INFORMATION GIVEN:
····················
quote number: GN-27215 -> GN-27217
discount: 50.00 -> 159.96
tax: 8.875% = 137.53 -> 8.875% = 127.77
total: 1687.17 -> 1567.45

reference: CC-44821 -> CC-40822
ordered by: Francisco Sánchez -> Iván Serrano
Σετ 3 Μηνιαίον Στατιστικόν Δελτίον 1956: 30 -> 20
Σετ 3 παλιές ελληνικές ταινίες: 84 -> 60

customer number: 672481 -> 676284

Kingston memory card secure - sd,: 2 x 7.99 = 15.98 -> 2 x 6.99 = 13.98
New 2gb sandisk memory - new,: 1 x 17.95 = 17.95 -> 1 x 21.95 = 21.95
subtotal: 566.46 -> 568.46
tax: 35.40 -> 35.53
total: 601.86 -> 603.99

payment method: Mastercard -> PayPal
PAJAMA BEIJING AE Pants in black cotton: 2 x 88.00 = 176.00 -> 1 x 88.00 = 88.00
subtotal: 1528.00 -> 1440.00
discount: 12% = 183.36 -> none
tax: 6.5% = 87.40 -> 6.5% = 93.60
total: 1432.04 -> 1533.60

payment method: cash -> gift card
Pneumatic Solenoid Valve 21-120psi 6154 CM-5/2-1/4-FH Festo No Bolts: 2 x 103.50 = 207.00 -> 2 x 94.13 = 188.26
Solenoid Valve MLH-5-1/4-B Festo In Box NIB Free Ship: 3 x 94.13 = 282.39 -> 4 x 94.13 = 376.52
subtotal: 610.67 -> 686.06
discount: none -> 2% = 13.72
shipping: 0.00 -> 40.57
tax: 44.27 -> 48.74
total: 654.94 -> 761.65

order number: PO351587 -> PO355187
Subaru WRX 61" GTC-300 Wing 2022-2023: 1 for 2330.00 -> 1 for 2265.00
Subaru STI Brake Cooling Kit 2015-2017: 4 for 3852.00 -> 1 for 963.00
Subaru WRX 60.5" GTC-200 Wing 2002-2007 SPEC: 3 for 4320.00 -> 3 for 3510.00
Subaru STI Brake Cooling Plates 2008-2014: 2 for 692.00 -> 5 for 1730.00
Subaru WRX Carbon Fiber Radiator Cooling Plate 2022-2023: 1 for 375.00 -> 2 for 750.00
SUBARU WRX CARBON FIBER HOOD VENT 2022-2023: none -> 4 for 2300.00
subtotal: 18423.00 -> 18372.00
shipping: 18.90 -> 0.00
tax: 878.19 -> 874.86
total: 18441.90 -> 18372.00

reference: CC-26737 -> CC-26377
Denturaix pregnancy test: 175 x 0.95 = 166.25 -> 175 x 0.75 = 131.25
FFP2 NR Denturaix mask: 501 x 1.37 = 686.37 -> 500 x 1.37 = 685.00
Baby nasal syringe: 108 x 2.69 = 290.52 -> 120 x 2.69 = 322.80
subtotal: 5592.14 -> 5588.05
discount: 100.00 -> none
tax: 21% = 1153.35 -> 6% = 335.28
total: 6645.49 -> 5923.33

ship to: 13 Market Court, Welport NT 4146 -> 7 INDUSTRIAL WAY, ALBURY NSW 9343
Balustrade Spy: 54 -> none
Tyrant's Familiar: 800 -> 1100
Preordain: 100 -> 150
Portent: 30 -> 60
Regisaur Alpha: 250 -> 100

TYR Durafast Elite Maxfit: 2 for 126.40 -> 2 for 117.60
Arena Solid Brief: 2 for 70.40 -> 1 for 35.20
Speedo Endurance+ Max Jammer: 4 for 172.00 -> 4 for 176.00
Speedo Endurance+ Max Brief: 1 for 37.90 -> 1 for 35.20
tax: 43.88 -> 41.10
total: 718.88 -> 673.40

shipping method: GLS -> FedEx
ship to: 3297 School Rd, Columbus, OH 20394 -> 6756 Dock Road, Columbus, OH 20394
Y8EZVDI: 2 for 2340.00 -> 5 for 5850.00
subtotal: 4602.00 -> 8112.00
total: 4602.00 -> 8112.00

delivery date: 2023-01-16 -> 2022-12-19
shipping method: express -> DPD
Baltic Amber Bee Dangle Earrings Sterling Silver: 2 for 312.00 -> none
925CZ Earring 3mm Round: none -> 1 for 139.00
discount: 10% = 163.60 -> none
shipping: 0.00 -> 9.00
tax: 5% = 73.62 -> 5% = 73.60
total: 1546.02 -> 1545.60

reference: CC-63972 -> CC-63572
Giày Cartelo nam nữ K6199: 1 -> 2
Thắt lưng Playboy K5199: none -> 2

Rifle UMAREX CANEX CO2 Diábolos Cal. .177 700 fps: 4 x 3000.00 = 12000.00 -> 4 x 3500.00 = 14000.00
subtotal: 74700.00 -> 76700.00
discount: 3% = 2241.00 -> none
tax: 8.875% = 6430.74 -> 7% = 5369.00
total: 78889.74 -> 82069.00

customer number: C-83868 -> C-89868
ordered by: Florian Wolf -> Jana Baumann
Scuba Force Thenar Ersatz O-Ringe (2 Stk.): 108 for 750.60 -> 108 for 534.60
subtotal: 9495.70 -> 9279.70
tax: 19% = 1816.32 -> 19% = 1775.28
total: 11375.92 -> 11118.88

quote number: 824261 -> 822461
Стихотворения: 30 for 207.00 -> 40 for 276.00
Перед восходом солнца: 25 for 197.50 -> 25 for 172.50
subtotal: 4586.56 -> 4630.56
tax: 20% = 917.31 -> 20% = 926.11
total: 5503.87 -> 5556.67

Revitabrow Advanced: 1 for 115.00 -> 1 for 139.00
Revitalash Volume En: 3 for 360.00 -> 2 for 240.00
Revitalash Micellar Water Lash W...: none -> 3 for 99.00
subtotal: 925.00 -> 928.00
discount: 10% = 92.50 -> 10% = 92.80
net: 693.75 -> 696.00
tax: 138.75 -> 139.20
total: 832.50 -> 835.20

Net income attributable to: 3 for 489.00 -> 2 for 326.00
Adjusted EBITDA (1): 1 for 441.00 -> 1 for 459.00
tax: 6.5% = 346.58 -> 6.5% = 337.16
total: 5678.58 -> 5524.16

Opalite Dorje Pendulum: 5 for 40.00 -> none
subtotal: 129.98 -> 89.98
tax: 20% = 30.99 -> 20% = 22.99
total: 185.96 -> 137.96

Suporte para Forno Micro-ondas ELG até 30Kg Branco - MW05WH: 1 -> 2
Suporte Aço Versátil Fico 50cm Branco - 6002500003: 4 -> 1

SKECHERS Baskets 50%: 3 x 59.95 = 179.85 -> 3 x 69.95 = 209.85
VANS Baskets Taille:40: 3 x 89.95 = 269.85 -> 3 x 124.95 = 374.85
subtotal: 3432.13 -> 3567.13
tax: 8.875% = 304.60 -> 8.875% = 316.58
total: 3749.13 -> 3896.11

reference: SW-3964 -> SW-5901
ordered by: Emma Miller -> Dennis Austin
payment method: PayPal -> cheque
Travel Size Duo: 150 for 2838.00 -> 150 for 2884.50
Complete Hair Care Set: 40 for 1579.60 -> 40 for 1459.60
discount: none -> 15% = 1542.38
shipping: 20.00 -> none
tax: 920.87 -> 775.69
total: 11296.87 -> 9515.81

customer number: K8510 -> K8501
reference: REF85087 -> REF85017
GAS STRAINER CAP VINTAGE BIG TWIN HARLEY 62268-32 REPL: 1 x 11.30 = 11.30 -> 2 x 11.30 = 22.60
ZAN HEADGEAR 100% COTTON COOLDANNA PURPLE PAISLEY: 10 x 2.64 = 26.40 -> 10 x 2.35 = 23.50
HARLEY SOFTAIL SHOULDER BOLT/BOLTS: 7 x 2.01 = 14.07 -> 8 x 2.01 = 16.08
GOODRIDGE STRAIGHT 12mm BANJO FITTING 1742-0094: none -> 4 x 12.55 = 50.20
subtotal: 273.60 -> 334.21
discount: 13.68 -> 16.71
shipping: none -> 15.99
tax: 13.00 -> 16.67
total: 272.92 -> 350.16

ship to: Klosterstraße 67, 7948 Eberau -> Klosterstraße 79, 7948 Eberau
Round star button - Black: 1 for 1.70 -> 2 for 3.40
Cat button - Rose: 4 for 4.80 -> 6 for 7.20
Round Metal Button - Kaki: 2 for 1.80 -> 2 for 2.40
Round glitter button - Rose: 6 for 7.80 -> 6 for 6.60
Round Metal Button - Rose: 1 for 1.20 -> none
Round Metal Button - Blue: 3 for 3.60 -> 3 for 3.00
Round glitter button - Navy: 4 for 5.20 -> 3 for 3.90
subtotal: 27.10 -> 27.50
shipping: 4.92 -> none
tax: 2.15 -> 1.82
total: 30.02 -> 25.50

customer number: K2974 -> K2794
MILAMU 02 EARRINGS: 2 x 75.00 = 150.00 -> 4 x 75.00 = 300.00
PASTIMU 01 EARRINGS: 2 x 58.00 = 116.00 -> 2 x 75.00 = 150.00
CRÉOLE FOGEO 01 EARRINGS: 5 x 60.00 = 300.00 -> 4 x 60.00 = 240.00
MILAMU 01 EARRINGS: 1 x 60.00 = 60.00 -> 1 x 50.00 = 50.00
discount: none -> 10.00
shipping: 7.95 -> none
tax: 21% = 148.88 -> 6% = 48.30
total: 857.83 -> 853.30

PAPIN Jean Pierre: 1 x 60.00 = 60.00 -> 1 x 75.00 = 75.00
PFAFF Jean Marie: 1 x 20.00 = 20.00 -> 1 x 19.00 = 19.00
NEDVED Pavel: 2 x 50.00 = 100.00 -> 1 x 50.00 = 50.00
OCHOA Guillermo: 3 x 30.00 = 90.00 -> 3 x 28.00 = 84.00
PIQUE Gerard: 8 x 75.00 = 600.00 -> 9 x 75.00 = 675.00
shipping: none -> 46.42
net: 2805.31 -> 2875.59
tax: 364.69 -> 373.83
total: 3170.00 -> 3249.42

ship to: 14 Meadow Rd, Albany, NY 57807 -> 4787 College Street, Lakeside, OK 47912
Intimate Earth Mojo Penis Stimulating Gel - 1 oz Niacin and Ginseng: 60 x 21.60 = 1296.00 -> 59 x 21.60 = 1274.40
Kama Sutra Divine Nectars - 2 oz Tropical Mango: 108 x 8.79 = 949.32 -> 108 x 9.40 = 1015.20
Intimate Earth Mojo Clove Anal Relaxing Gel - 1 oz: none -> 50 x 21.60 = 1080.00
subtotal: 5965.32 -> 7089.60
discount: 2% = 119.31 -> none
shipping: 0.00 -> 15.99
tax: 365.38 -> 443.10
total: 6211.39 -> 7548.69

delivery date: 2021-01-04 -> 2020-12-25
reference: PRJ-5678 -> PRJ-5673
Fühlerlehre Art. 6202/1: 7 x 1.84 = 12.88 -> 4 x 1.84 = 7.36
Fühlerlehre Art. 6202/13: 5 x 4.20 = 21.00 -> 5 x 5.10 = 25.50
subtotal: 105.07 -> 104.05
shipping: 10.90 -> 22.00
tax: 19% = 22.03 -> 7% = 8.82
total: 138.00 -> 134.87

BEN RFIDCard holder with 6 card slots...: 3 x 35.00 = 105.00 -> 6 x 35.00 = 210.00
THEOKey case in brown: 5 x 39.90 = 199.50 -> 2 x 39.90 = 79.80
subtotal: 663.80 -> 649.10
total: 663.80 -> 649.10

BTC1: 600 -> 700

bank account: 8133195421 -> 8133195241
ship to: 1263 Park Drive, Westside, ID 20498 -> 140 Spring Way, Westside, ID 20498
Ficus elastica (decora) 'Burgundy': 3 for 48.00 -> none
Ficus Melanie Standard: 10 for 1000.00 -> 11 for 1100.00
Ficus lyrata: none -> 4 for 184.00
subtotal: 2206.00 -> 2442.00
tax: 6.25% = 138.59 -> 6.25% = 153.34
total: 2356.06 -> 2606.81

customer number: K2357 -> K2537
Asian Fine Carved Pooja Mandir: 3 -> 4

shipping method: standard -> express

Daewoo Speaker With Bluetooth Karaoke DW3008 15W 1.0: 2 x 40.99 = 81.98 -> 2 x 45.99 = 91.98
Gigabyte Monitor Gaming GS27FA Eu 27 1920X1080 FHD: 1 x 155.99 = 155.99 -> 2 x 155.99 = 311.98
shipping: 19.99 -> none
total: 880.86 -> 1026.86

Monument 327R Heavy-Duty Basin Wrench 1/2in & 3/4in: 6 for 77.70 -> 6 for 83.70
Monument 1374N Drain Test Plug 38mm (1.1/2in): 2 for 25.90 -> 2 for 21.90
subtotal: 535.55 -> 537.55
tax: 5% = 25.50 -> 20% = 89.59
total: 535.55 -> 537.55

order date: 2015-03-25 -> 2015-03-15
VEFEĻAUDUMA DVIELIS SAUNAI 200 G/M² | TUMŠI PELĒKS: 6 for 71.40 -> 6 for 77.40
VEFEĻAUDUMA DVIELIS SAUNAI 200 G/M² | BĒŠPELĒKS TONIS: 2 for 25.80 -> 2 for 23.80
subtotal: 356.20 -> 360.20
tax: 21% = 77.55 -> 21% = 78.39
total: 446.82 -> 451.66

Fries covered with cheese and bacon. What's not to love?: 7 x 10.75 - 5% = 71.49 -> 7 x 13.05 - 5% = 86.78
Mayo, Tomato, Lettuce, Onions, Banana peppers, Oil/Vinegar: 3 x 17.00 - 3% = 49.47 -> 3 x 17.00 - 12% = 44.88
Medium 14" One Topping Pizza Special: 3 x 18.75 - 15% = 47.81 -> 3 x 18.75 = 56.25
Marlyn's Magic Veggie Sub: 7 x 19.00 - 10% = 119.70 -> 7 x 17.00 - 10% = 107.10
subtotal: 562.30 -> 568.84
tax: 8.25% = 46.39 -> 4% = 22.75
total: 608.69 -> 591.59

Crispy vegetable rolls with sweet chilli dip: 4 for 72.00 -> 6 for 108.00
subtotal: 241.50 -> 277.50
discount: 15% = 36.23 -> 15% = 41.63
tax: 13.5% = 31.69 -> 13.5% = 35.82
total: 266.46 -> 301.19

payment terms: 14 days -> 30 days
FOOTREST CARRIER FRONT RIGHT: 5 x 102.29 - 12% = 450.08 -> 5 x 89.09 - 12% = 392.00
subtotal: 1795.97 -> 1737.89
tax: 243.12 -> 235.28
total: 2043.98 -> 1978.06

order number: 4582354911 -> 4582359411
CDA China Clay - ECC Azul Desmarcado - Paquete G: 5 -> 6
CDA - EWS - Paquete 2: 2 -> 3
····················
BRIEF: Those lines above that contain the string "Earth" should be returned.

WRITTEN REPLY:
Intimate Earth Mojo Penis Stimulating Gel - 1 oz Niacin and Ginseng: 60 x 21.60 = 1296.00 -> 59 x 21.60 = 1274.40
Intimate Earth Mojo Clove Anal Relaxing Gel - 1 oz: none -> 50 x 21.60 = 1080.00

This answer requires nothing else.